_What is required_.
All pictures are to be skipped; retype only the lines from the top of the entries through the line with "[375,251,407,261] state -> (186, 305) none", both included.

_Source data_.
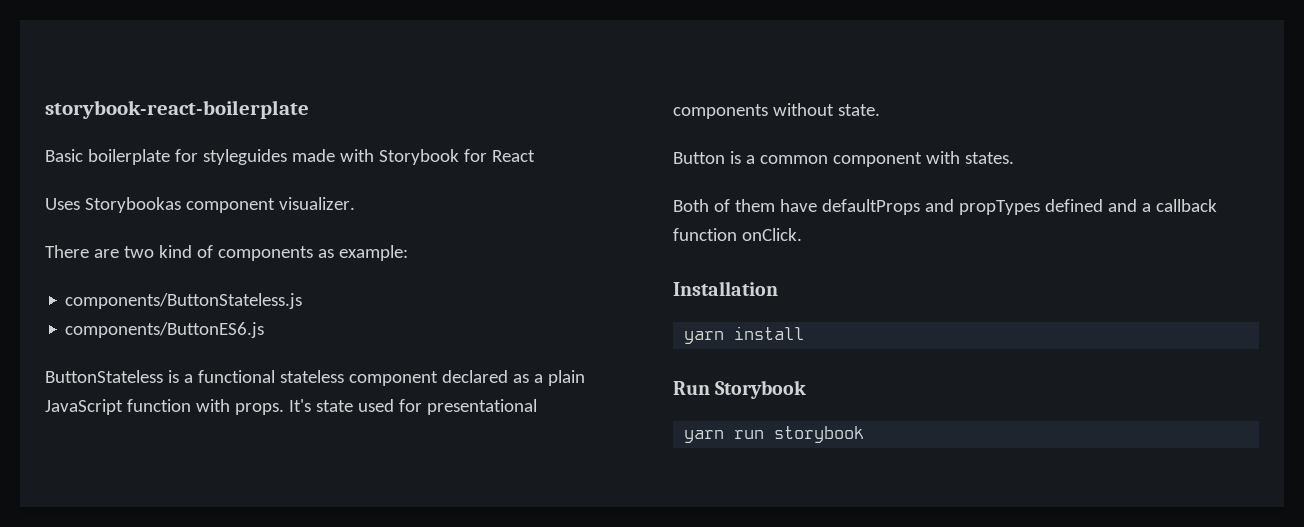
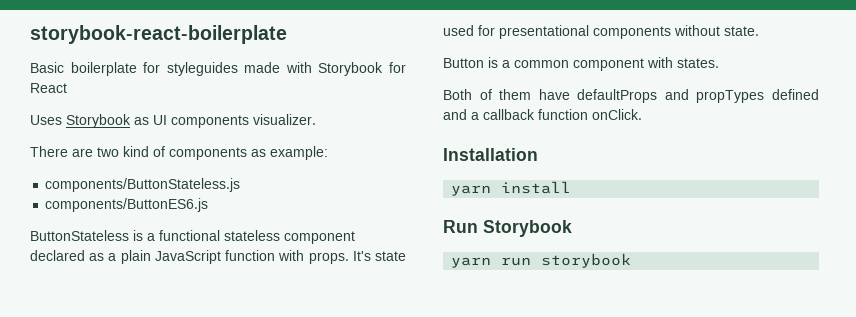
[84,197,275,213] Storybookas component -> [66,114,249,128] Storybook as UI components

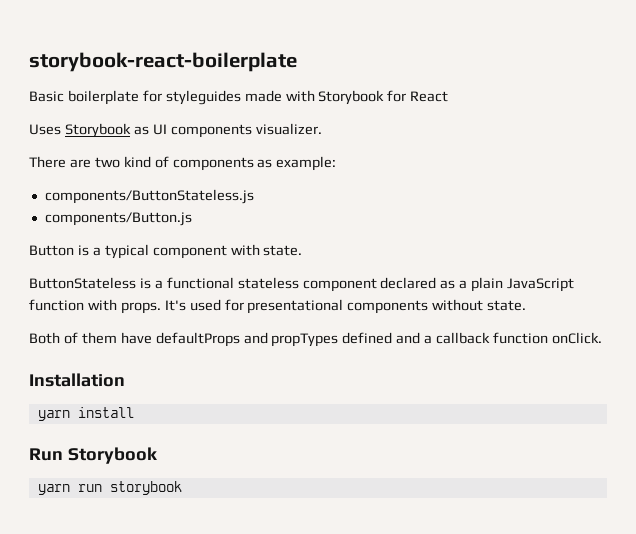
[45,198,209,212] components/ButtonES6.js -> [44,212,192,226] [29,244,303,259] components/Button.js // Button is a typical component with state.
[375,251,407,261] state -> (186, 305) none
[443,57,719,71] // Button is a common component with states. -> (527, 305) none

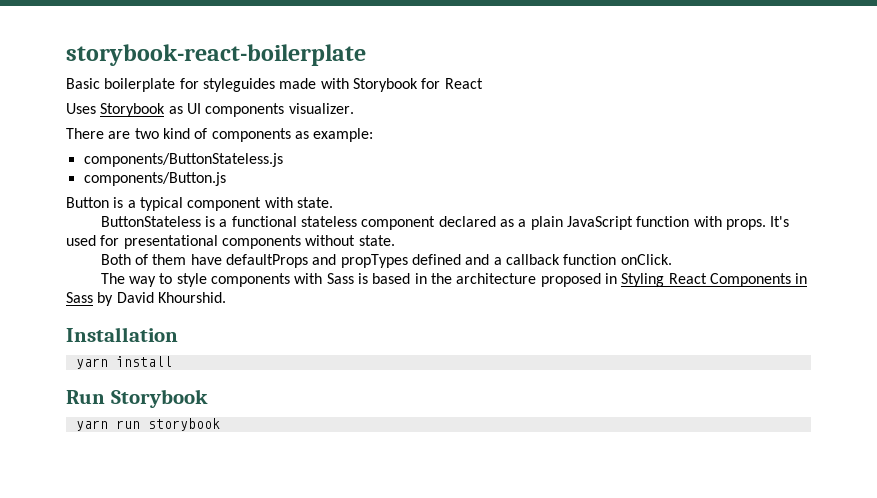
(602, 338) none -> [100,273,808,287] [66,292,226,306] // The way to style components with Sass is based in the architecture proposed in Styling React Components in Sass by David Khourshid.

_Completed exercise_.
[84,197,275,213] Storybookas component -> [66,114,249,128] Storybook as UI components

[45,198,209,212] components/ButtonES6.js -> [44,212,192,226] [29,244,303,259] components/Button.js // Button is a typical component with state.
[375,251,407,261] state -> (186, 305) none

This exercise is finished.